В панике и суете никто даже не заметил, когда в квартире появились полицейские. Мишка в сопровождении незнакомого пузатого амбала в туго сидевшей форме, красуясь свежим фингалом под глазом, мотнул подбородком в сторону Лешки и приказал:
– Попрошу на выход!
– Ты с дуба рухнул? – возмутилась Танька. – Он-то тут при чем?
– При чем или ни при чем, это следствие покажет, – зло ответил Мишка и вытащил наручники. – У нас сигнал поступил, что этот… гражданин… устроил мордорбой. И заявление тому имеется. Между прочим, господин Митрофанов, вы у нас давно на заметке. Петюнь, давай…

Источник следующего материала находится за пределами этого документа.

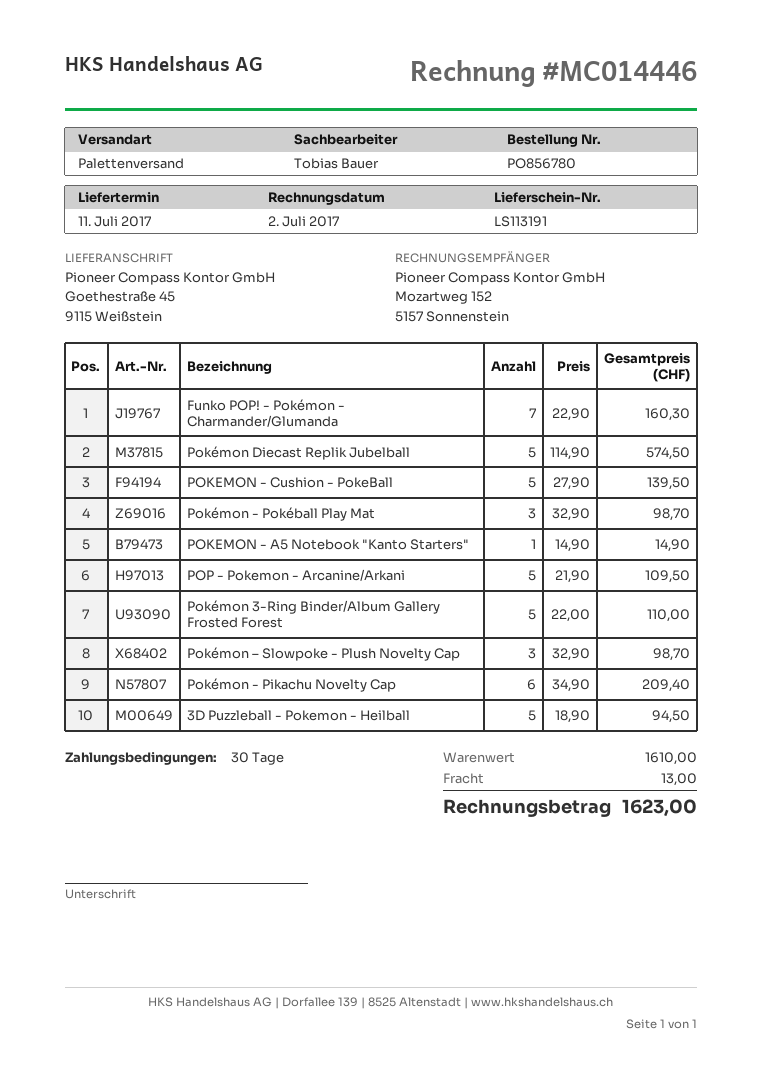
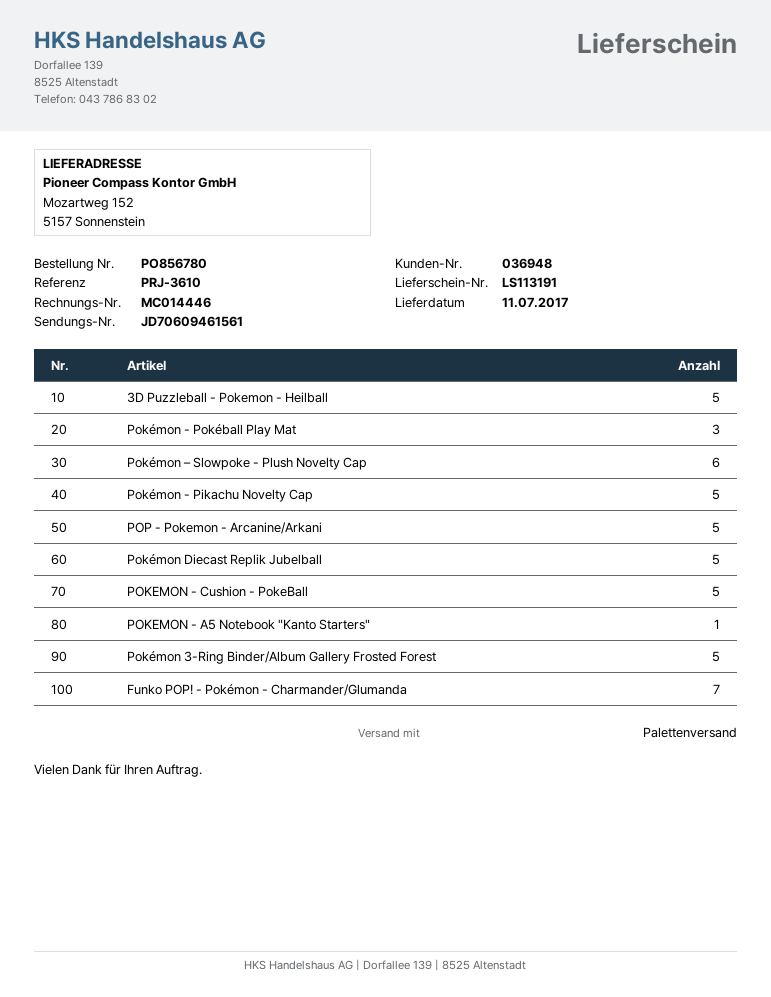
ship to: Goethestraße 45, 9115 Weißstein -> Mozartweg 152, 5157 Sonnenstein
Pokémon – Slowpoke - Plush Novelty Cap: 3 -> 6
Pokémon - Pikachu Novelty Cap: 6 -> 5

Рослый Петюня сдернул с пояса наручники и нерешительно подошел к Лешке, который исподлобья смотрел на него, но не сделал ни одного движения.
– Вы чего делаете, волки позорные? – прохрипела Соня.
– Заткнись, – приказал Мишка. – А то ведь и на тебя заявление имеется…
– Ты вообще засохни на нарах, заусенец, – крикнула Соня. – Что ты мне тут шьешь, падла рваная? Это ж когда эти выблядки заяву накатать-то успели? Минуты не прошло…
Вырвавшись из рук Таньки, пытавшейся усадить ее на диван, Соня, здоровая, как слон, подскочила к Мишке, который был ниже ее на полголовы, и даже кулак занесла над его головой, но тот ловко заломил ей руки за спину и сковал наручниками.
Лешка бросился было вперед, но бдительный Петюня остановил его. Соня выла от боли и вслепую лягалась, а потом, вывернув шею, плюнула в Мишку, но не попала.
Римма и Ульяна кричали, и пыталась отбить старуху от Мишки. Каролина плакала в гостиной, повиснув на Таньке. Лерка куда-то звонила, наверное, своему фээсбэшнику и орала, в основном матом. За дверями гудели соседи, некоторые, побоявшись выходить из квартир, стучали в стены, как будто это могло утихомирить разбушевавшуюся людскую стихию.
Вывернувшись от Петюни, Лешка рявкнул:
– Отпусти старуху, сержант. И пошли уже.
– Оба пойдете, как миленькие, – зло сказал Мишка. – Люксов не обещаю, посидите в обезьяннике. Отдохнете.
Он хохотнул и потер налившийся синевой фингал под глазом – память о стычке на дороге.
– Отпусти. Старуху, – веско сказал Лешка, и после этих слов в кухоньке мгновенно стало тихо.